La escoba voló rápidamente por el aire. Las estrellas se apagaron a su paso. El gato negro que iba sentado delante parecía conocer el camino hacia la cabaña del leñador. Justo antes del amanecer, el palo de escoba pasó deslizándose por delante de la ventana de Babette, y ya estaban en casa.
—¡Este palo de escoba es tan salvaje que no puedo detenerlo, así que dejo atrás al gato! —gritó la bruja desde las nubes—. ¡Cuida bien de mi gato hasta el próximo Halloween!

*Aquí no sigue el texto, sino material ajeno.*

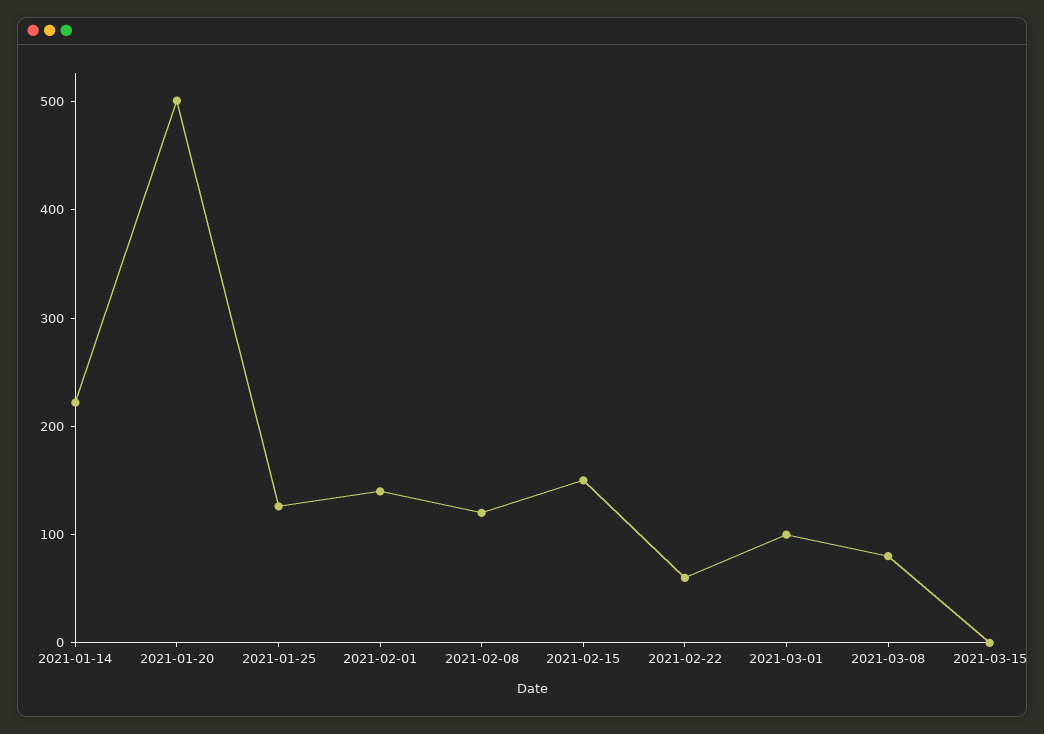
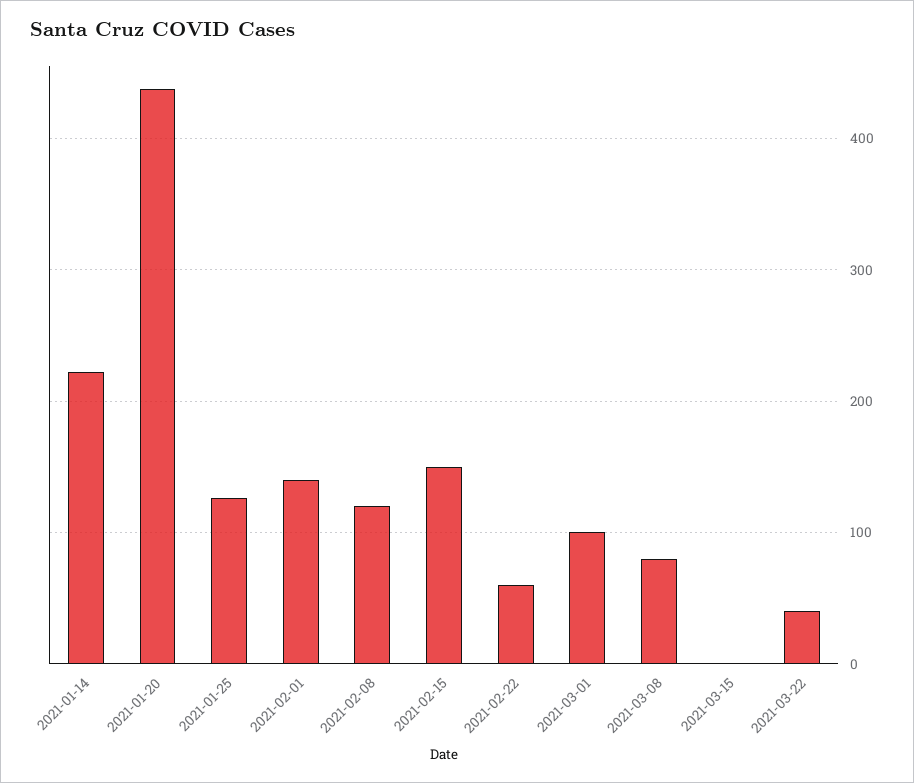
2021-01-20: 500 -> 440
2021-03-22: none -> 40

Antón acostó a Babette e hizo una cama cómoda para el gato negro en la cocina. Luego se fue a dormir y soñó con la fiesta de Halloween hasta que lo despertó su madre.
—Ven, Antón —lo llamó—. Tengo buenas noticias. Hay un gran gato negro en la ventana. Un gato así, que viene a vernos en Halloween, seguro que nos trae mucha suerte. Levántate, es hora de ir al mercado con tus verduras.
—Mis vegetales se han escapado al bosque —murmuró Antón—. Pero eso no importa porque aquí hay una bolsa de oro. El gato es de la bruja que nos trajo a casa. Déjame dormir, madre. Estoy cansado de la fiesta de Halloween.
Su madre miró en la bolsa y exclamó:
—¿Dónde has estado para acumular tanta riqueza?
Antón le contó toda la historia.
El leñador y Babette vinieron corriendo a ver qué había pasado, y al ver la segunda bolsa de oro, la pobre mujer se tranquilizó. Babette mostró la menta que le había dado la bruja, y la madre ya no dudó.
—Recibir una menta de las brujas es un gran favor —dijo, riendo entre lágrimas—. Pensé que estaba soñando o que Antón tenía fiebre. Nunca había visto tanto oro.
—¿Y no es como yo decía? —exclamó la mujer—. Un gato negro que viene en Halloween nos traería mucha suerte, ¡y aquí ya está la suerte!
En aquel momento, no había familia más feliz que la del leñador. Cuando la gente del pueblo se enteró de que el leñador buscaba bueyes, se rieron de él. Era demasiado pobre. Pero cuando se supo que la mujer del leñador se había comprado un vestido nuevo y un anillo de oro, empezaron a preguntarse si la familia había recibido una herencia. Antón contó la historia de su riqueza. Inmediatamente, los niños lanzaron sus calabazas al aire, pero éstas se rompieron al tocar el suelo. Después de todo, ya no era Halloween. La gente del pueblo hablaba de la familia del leñador y los miraba con recelo, pero era un hecho que había dos bolsas de cuero con oro. El mayor milagro era que, aunque compraran cosas, las bolsas siempre permanecían llenas de oro.
Antón compró patines y muchos libros. Babette no quería muñecas de la juguetería. Eran demasiado feas, decía. Sus mejillas no eran tan rosadas como las muñecas que hacía Antón.
El leñador y su mujer nunca volvieron a ser pobres. Antón fue a la escuela y Babette consiguió un precioso vestido bordado. Mamá iba con papá en el carro de bueyes por el pueblo. A veces incluso tomaba el té con la mujer del alcalde. Visitantes de todas partes acudían al famoso lugar donde las verduras de Antón se escaparon en Halloween. Hasta hoy, nadie ha podido cultivar nada allí. Pero en un lugar del bosque cercano crecen coles, calabazas y muchas otras hortalizas silvestres.
Y todos los años, cuando era Halloween, Antón y Babette se subían a la escoba de la bruja y se iban a la fiesta de Halloween. Allí veían a la calabaza, que cada año engordaba más. Siempre volvían a casa al amanecer. El gato negro quería tanto a Babette que se quedó con ella. Trajo mucha suerte a la familia para siempre.